Las balas del teniente Tindemann no dieron en el blanco, pero le confirmaron a O'Connell su sospecha de que los soviéticos habían copado la revolución. Se arrastró hasta un matorral y vio que los negros tomaban las armas y se preparaban para la resistencia. Bertoldi, que se había tirado cuerpo a tierra, estaba replegándose hacia un zanjón. El capitán Standford, parapetado detrás de un árbol, recargaba la pistola y gritaba a O'Connell que pusiera en marcha el auto. El irlandés recordó la promesa de Quomo de que nunca más volvería a aliarse a los rusos y se sintió decepcionado. Pese a su indignación, a la amargura de comprobar que nunca tendría un lugar entre los desposeídos de la tierra, empezó a deslizarse a espaldas de Standford, que estaba disparando otra vez. Una ráfaga de metralla le pasó sobre la cabeza y se dijo que no había cosa más triste en este mundo que ser abatido por los propios camaradas.

El cónsul miró la valija abandonada por Kiko, que había ido a refugiarse detrás del camión, y creyó que O'Connell había llegado hasta allí para buscar el dinero. En ese caso, cualquiera fuese el resultado del combate, su vida estaba en peligro. Levantó uno de los fusiles y con el caño atrajo la valija hasta el zanjón donde estaba escondido. Una vez que la tuvo en sus manos se internó en la selva y rogó a Dios que le permitiera salir de allí. Nunca lo molestaba con plegarias, y la única vez que lo había invocado, junto al lecho de Estela, elSeñor no había respondido a su súplica.
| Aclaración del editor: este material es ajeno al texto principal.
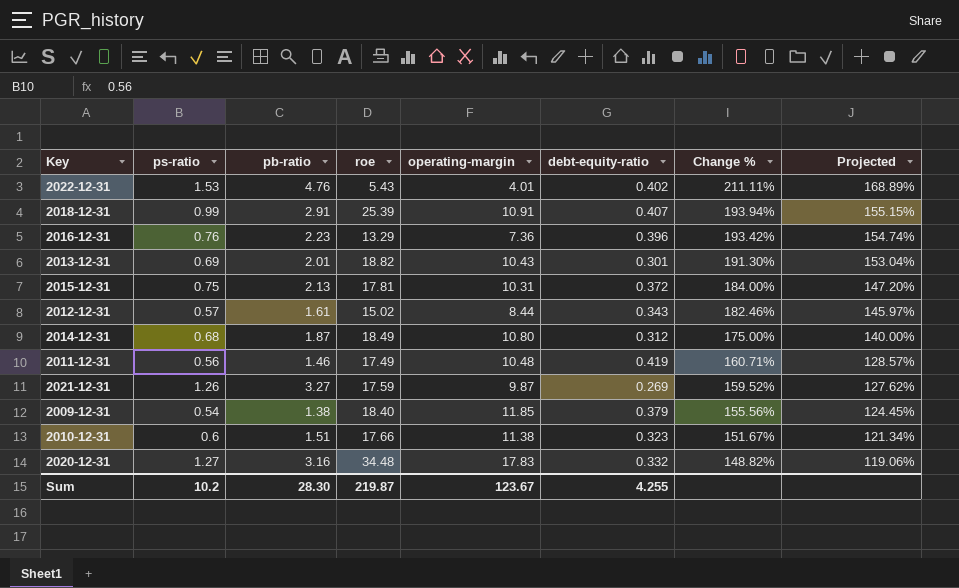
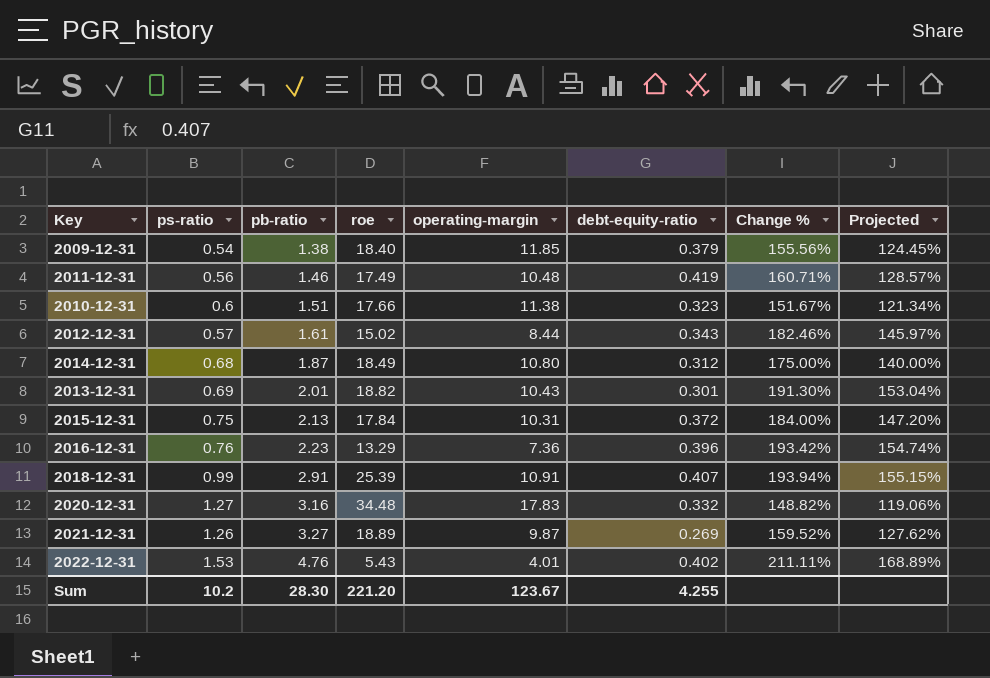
row order: Change % descending -> pb-ratio ascending
2015-12-31 | roe: 17.81 -> 17.84
2021-12-31 | roe: 17.59 -> 18.89
Sum | roe: 219.87 -> 221.20

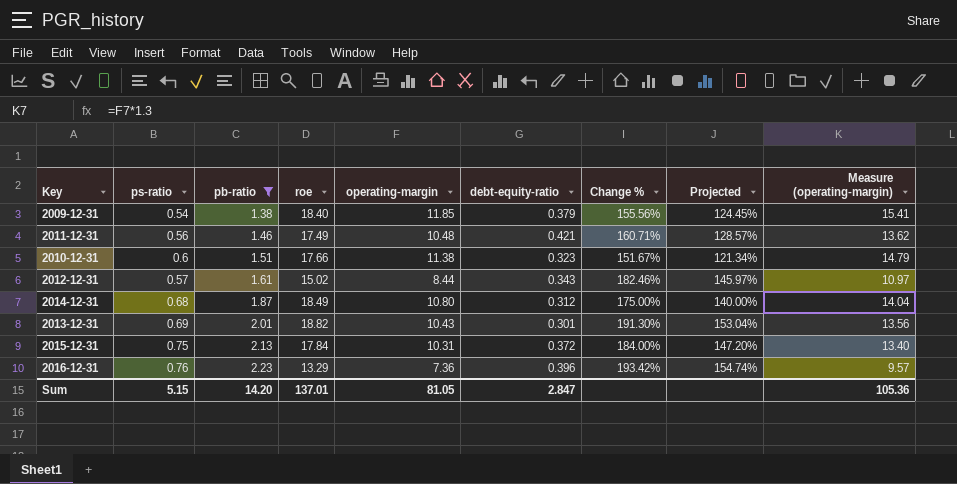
filter: none -> pb-ratio <= 2.23
column Measure (operating-margin) | formula: none -> [operating-margin] * 1.3
2011-12-31 | debt-equity-ratio: 0.419 -> 0.421
Sum | ps-ratio: 10.2 -> 5.15
Sum | pb-ratio: 28.30 -> 14.20
Sum | roe: 221.20 -> 137.01
Sum | operating-margin: 123.67 -> 81.05
Sum | debt-equity-ratio: 4.255 -> 2.847

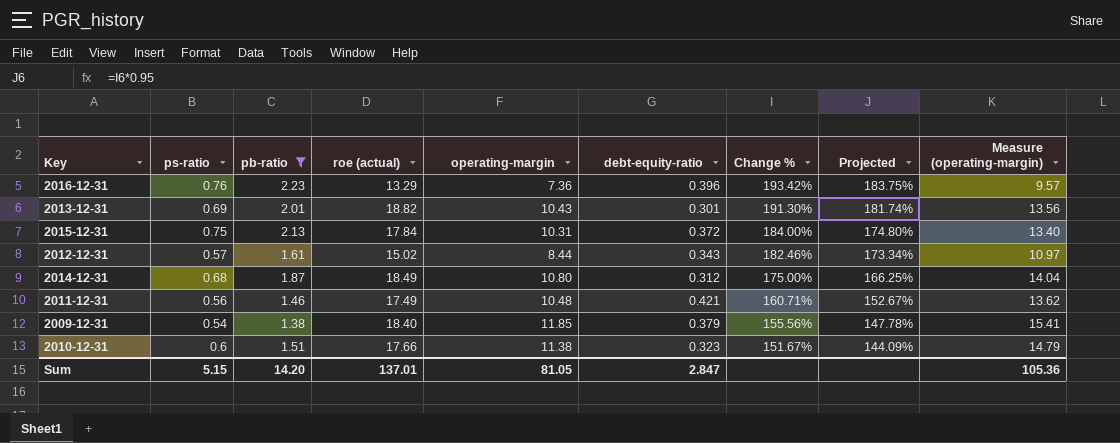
row order: pb-ratio ascending -> Change % descending
column name: roe -> roe (actual)
column Projected | formula: [Change %] * 0.8 -> [Change %] * 0.95

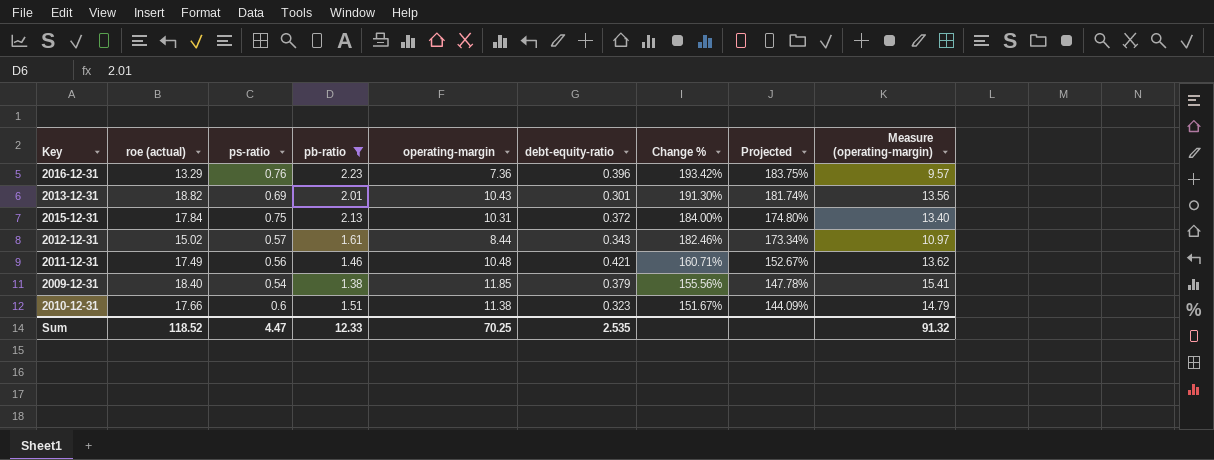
column roe (actual) | position: 4 -> 2
row 2014-12-31: 0.68 | 1.87 | 18.49 | 10.80 | 0.312 | 175.00% | 166.25% | 14.04 -> none
Sum | roe (actual): 137.01 -> 118.52
Sum | ps-ratio: 5.15 -> 4.47
Sum | pb-ratio: 14.20 -> 12.33
Sum | operating-margin: 81.05 -> 70.25
Sum | debt-equity-ratio: 2.847 -> 2.535
Sum | Measure (operating-margin): 105.36 -> 91.32

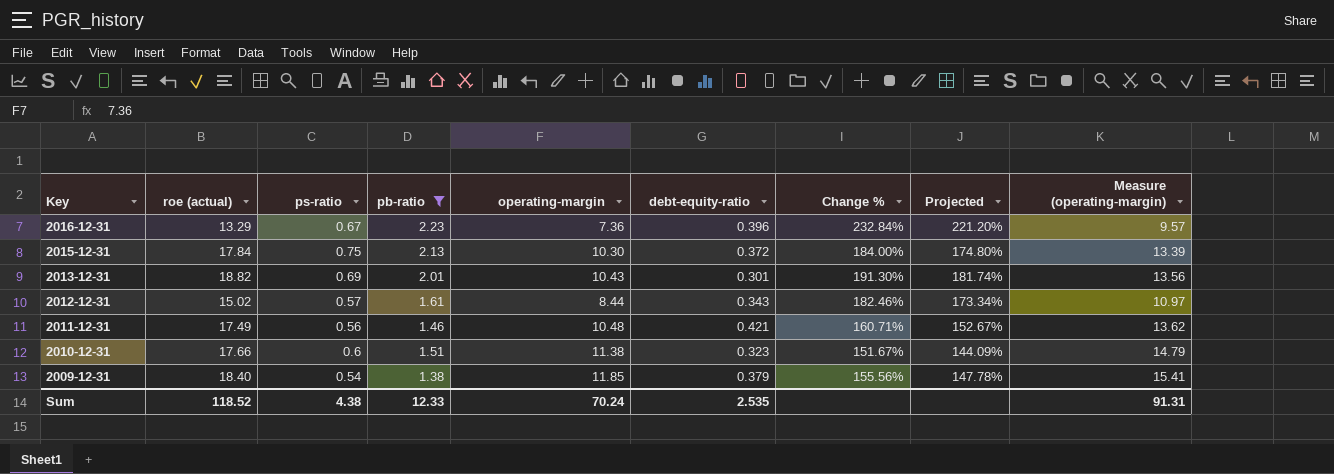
row order: Change % descending -> Key descending
2016-12-31 | ps-ratio: 0.76 -> 0.67
2016-12-31 | Change %: 193.42% -> 232.84%
2016-12-31 | Projected: 183.75% -> 221.20%
2015-12-31 | operating-margin: 10.31 -> 10.30
2015-12-31 | Measure (operating-margin): 13.40 -> 13.39
Sum | ps-ratio: 4.47 -> 4.38
Sum | operating-margin: 70.25 -> 70.24
Sum | Measure (operating-margin): 91.32 -> 91.31

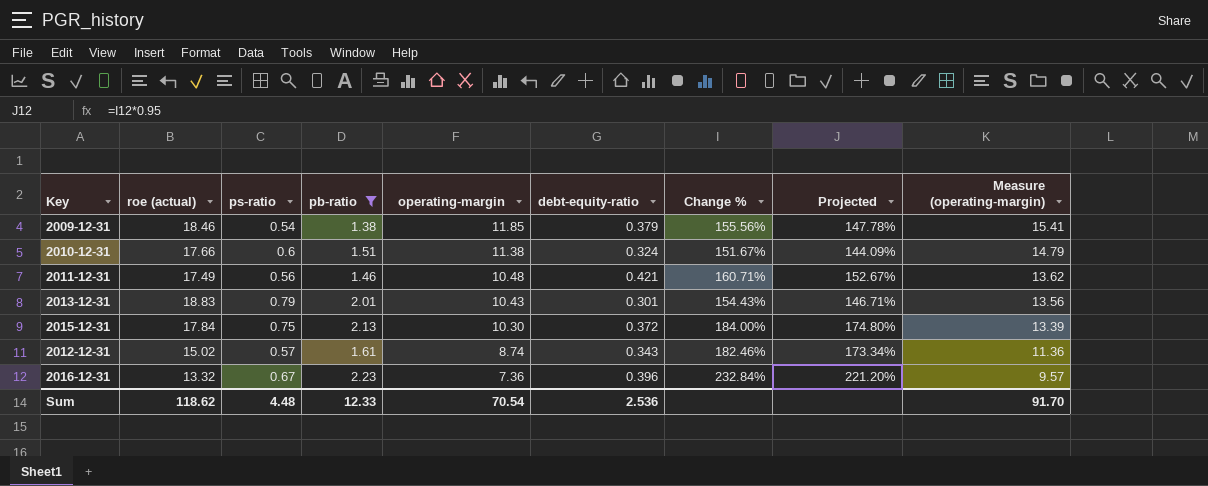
row order: Key descending -> operating-margin descending
2009-12-31 | roe (actual): 18.40 -> 18.46
2010-12-31 | debt-equity-ratio: 0.323 -> 0.324
2013-12-31 | roe (actual): 18.82 -> 18.83
2013-12-31 | ps-ratio: 0.69 -> 0.79
2013-12-31 | Change %: 191.30% -> 154.43%
2013-12-31 | Projected: 181.74% -> 146.71%
2012-12-31 | operating-margin: 8.44 -> 8.74
2012-12-31 | Measure (operating-margin): 10.97 -> 11.36
2016-12-31 | roe (actual): 13.29 -> 13.32
Sum | roe (actual): 118.52 -> 118.62
Sum | ps-ratio: 4.38 -> 4.48
Sum | operating-margin: 70.24 -> 70.54
Sum | debt-equity-ratio: 2.535 -> 2.536
Sum | Measure (operating-margin): 91.31 -> 91.70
Entonces, mientras apuraba el paso en la oscuridad, tropezando, llevándose por delante los arbustos, se dijo que el Cielo estaba en deuda con él. Trató de no alejarse demasiado del camino y anduvo hasta que advirtió que nadie lo seguía y pudo detenerse a descansar un momento. Estaba agitado, confuso, y tenía miedo de pisar una serpiente o de caer en una ciénaga. Hacía dos meses que vivía acorralado. Desde el comienzo de la guerra había tratado de hacer lo que cualquier buen argentino hubiera hecho, pero las cosas le habían salido mal porque todo el mundo se interponía en su camino, y nadie estuvo nunca más solo que él. Y sin embargo todavía no estaba vencido, ni se había entregado. Había dejado el consulado, pero aún tenía la bandera en la valija y eso lo reconfortaba como si llevara detrás de él a diez mil soldados. Se sentó sobre una piedra, sacó la botella y tomó un trago. En el bolsillo del impermeable encontró los cigarrillos, pero no se animó a prender uno por temor a ser visto en la oscuridad. Miró la hora y calculó que si caminaba siempre en la misma dirección encontraría la ruta por la que pasaba el ómnibus para Dar-es-Salaam. Todavía escuchaba tiros, y si alguien le hubiera preguntado, diría que le gustaría saber que O'Connell les había dado su merecido a los negros. Pensaba en la perfidia y la hipocresía de los nativos, cuando llegó a un claro y encontró un terraplén que cortaba la selva en dos. La lluvia volvió a golpearle el sombrero y se alegró de ver los nubarrones sobre las copas de los árboles. Subió la pendiente arrastrando la valija, inclinándose para no perder el equilibrio, y cuando llegó arriba se encontró con las vías del ferrocarril y un cartel que decía Bongwutsi Station 15 Km.